Operation Manual

Informatie over het bedieningspaneel
Het bedieningspaneel van de printer gebruiken
1
6
2
4
5
3
7
8
Onderdeel Tot
1 Display
Afdruk-, kopieer-, e-mail-, fax- en scanopties weergeven.
Printerstatus en foutmeldingen weergeven.
2 Startscherm (knop) Naar het startscherm gaan.
3 Slaapknop De slaapstand of sluimerstand inschakelen.
4 Toetsenblok Nummers, letters of symbolen invoeren.
5 indicatielampje De status van de printer controleren.
6 Start Een taak starten afhankelijk van de geselecteerde modus.
7 Stoppen of Annuleren (knop) Hiermee wordt elke activiteit van de printer geannuleerd.
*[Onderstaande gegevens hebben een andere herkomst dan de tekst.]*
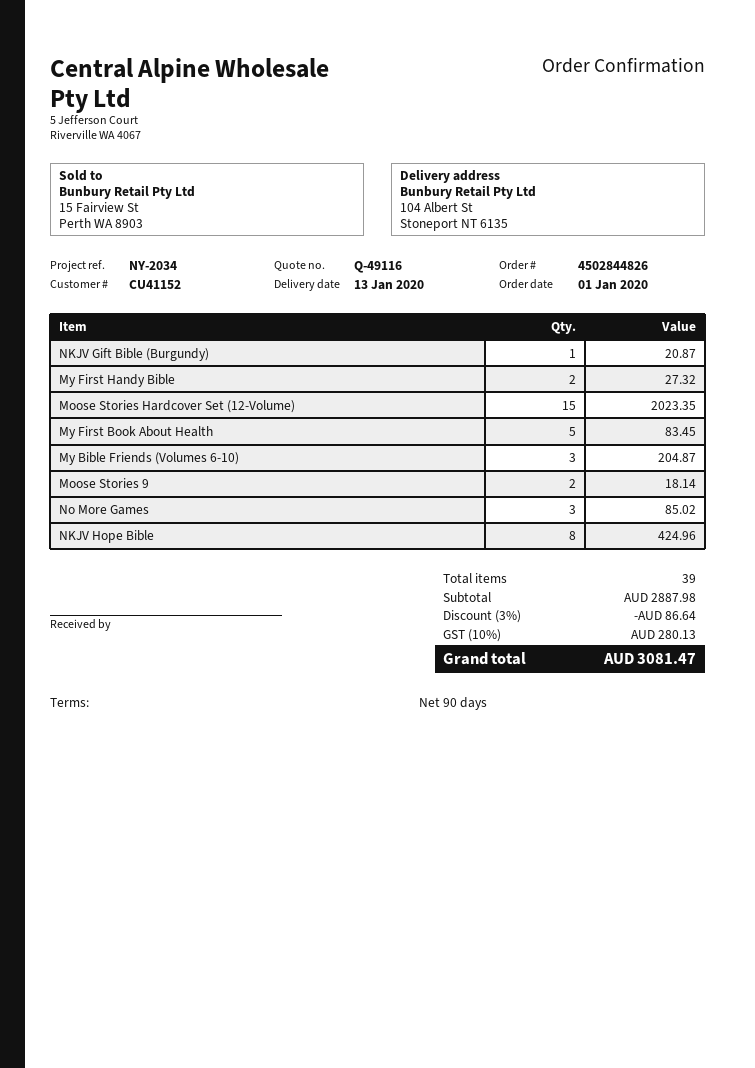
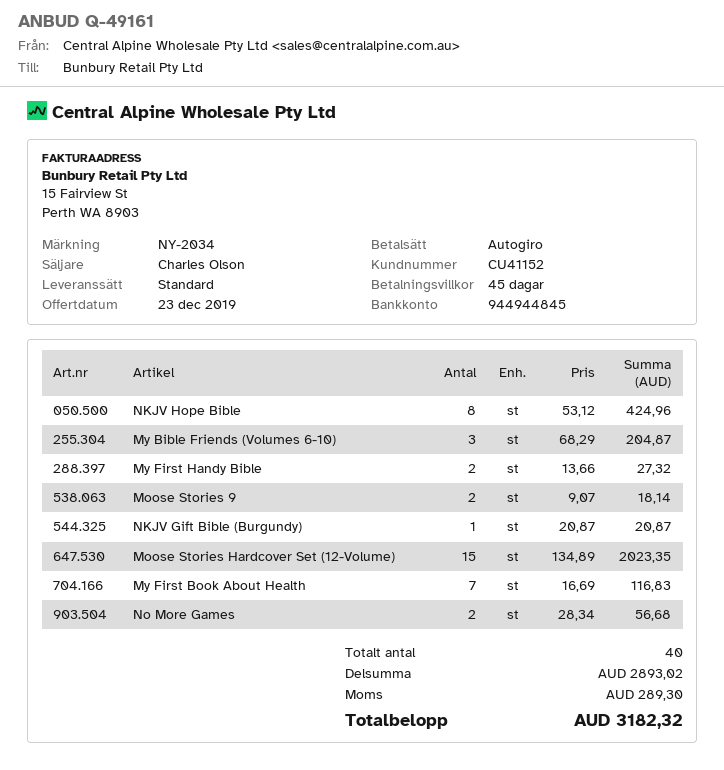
quote number: Q-49116 -> Q-49161
payment terms: 90 days -> 45 days
My First Book About Health: 5 for 83.45 -> 7 for 116.83
No More Games: 3 for 85.02 -> 2 for 56.68
total quantity: 39 -> 40
subtotal: 2887.98 -> 2893.02
discount: 3% = 86.64 -> none
tax: 280.13 -> 289.30
total: 3081.47 -> 3182.32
8 Knop Alles wissen / Opnieuw
instellen
De standaardinstellingen instellen van een functie, zoals afdrukken, kopiëren of e-mailen.
Informatie over het beginscherm
Als de printer wordt ingeschakeld, wordt op het display een basisscherm weergegeven. Dit wordt het beginscherm
genoemd. Raak de knoppen en pictogrammen in het beginscherm aan als u een handeling wilt uitvoeren zoals kopiëren,
faxen, scannen, het openen van het menuscherm of het beantwoorden van berichten.
Opmerking: Het startscherm van uw apparaat kan er anders uitzien, afhankelijk van de aangepaste instellingen,
beheerdersinstellingen en actieve ingesloten oplossingen.